A news article in the Oklahoman of 1914 shared how the facility had grown. "Sixty-four Tots Housed at Saint Joseph's Orphanage" (Nov. 22, 1914) recounted how the facility had been open only about two and a half years (1912), it was conveniently located on a train line, and covered forty acres.
The main building had 20 rooms which included spaces for classes, sleeping, store rooms, dining rooms, kitchen, a combined clothing/sewing room, and in separate building a combined carpenter and printing shop, there was Father John's residence and numerous outbuildings.
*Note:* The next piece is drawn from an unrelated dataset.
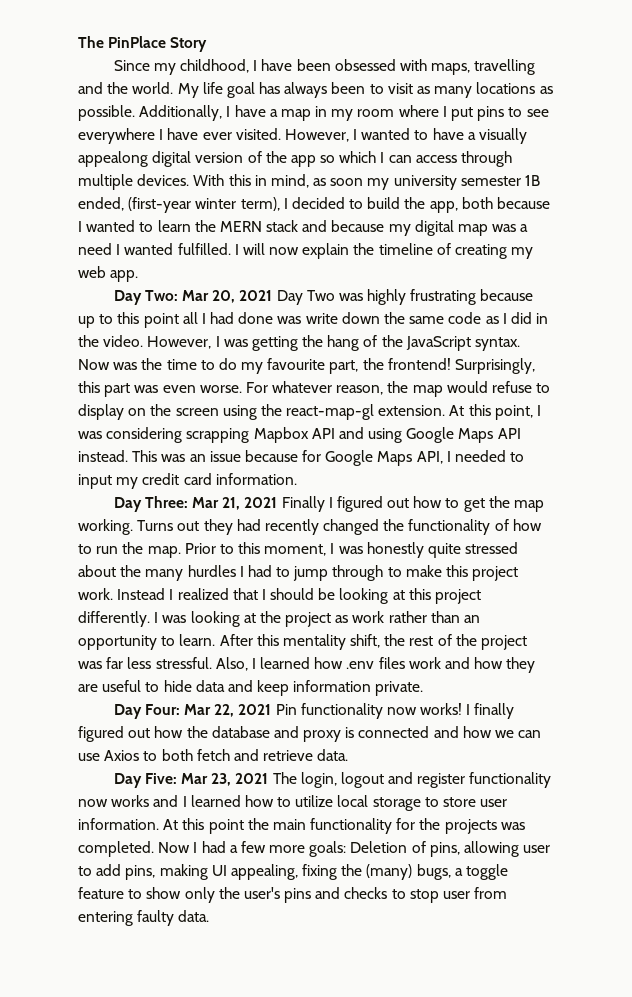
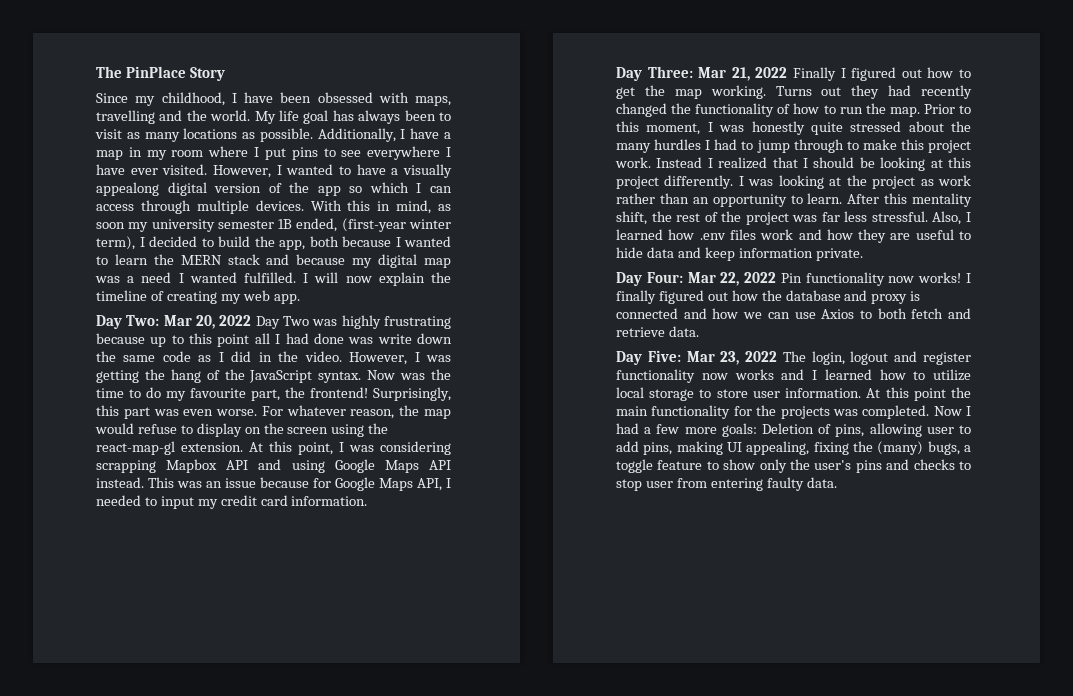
[239,290,273,301] 2021 -> [219,315,252,326] 2022
[244,497,278,508] 2021 -> [755,67,788,78] 2022
[238,704,272,715] 2021 -> [744,272,777,283] 2022
[235,773,269,784] 2021 -> [745,351,778,362] 2022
All aspects of the facility were designed to support the mission of the facility to serve in an industrial arts training capacity. The clothing/sewing room was were girls sorted donated clothes and learned to alter or sew new clothes for their fellow "inmates" as they were called on the census. The kitchen was where girls learned to prepare, cook and serve food under the tutelage of the sisters. Father John had experience in newspaper work and had insisted on the printing aspect. Along with carpentry skills, boys learned to manage, plant, grow, and sell agricultural products.
In that time period, self-sufficiency was a standard for everyone and especially for charitable institutions. They raised their own chickens and may have had cows for milk as well. They had a kitchen garden and no doubt planted fruit trees at some point.